First-generation status got you down? Feeling pressured to prove a point? Wondering if you can do it? Here are some tips to help you get through college while impressing your family.
Don’t worry about fitting the mold
Coming from a long line of scholars, doctors or lawyers isn’t necessary to getting the ultimate CTX education, and it is definitely not essential in providing valuable perspective in the college classroom.
Not everyone is the same. Embrace it! A well-rounded education stems from hearing the views and experiences from those different than you. Don't let false notions of the pathway to traditional success stop you from doing your best. Put yourself out there and maybe others will learn a thing or two from you.
Getting involved in clubs, organizations and Chapel are good ways for any Tornado to feel like they belong at CTX. However, for first-generation students, a “home away from home” is more crucial than ever.

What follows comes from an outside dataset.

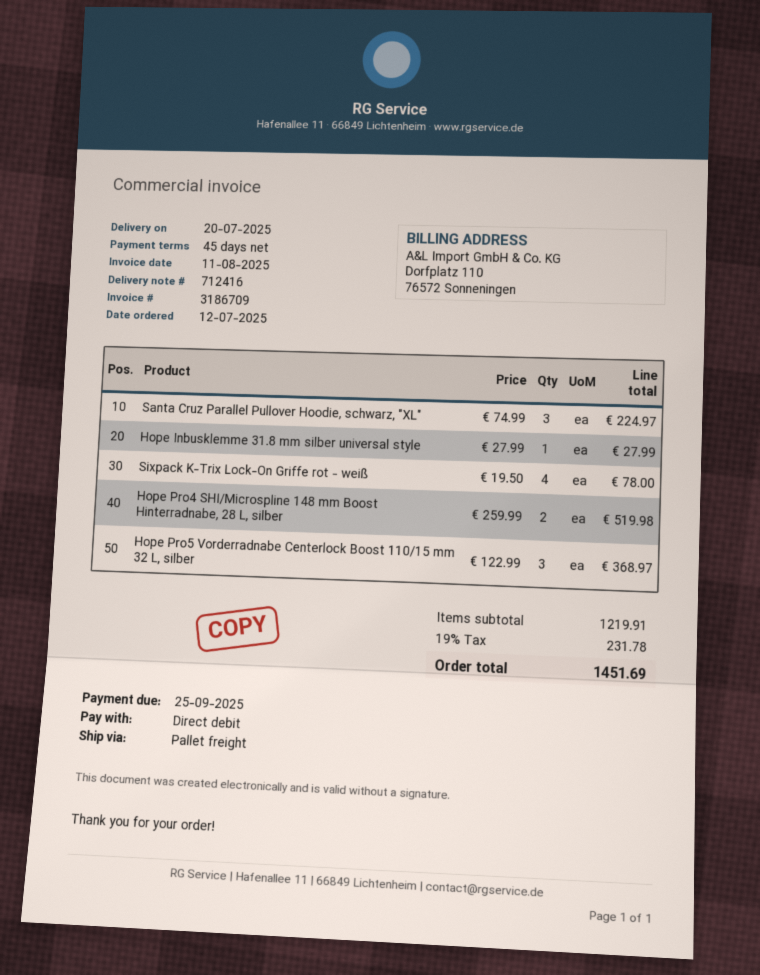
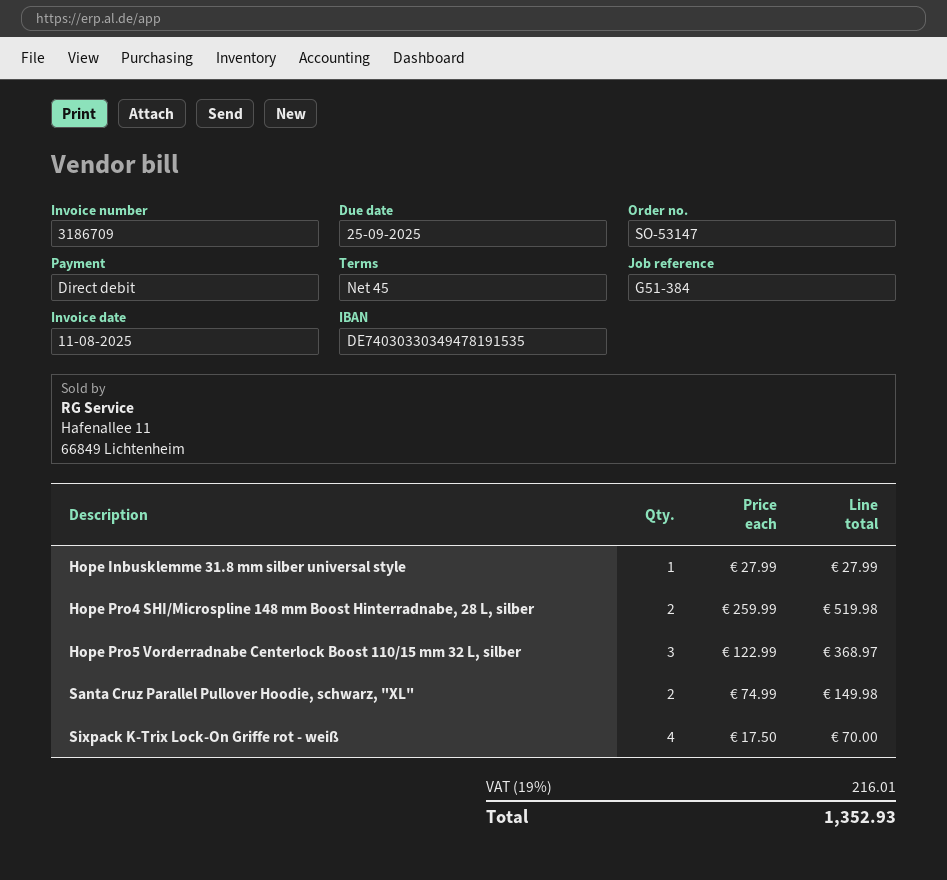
Santa Cruz Parallel Pullover Hoodie, schwarz, "XL": 3 x 74.99 = 224.97 -> 2 x 74.99 = 149.98
Sixpack K-Trix Lock-On Griffe rot - weiß: 4 x 19.50 = 78.00 -> 4 x 17.50 = 70.00
tax: 19% = 231.78 -> 19% = 216.01
total: 1451.69 -> 1352.93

You might find that you have more common ground with traditional students than you thought, or you might discover many other first-gens like yourself. Either way, involve yourself in activities that challenge and inspire you. Here are some ways to help you meet people and to get more involved at Concordia!
Befriend a professor
We have some of the very best faculty here at Concordia. Take advantage of this by attending their office hours, asking for extra help when needed and participating in class discussions.
If you find a professor you particularly take a liking to, hang onto him or her! They can be the best mentors. Also, you might want to use them for recommendations when applying for colleges.
Monitor your work/school balance
It is very common for first-generation students to maintain jobs while attending college. Working while going to school looks great on your resume, and if you do it well, it will show perspective employers that you can handle multitasking.
However, it is essential to keep up with your studies. If you are working so hard your grades suffer, it will be difficult to raise that GPA back to where it needs to be. Try to secure adequate financial aid (and get help if you are unsure how) so that you don't have to work so much that it negatively impacts your school work.
Accept any family support offered
We know, discussing the trials of college with family can be tricky when they haven’t experienced the things you are going through. However, if you are lucky enough to have family who love you and care about you throughout all things, they don’t need to have firsthand experience to help give you the encouragement you need.
After all, they know you! They will be your supporters when life gets you down, and your cheerleaders when you’re acing this university thing.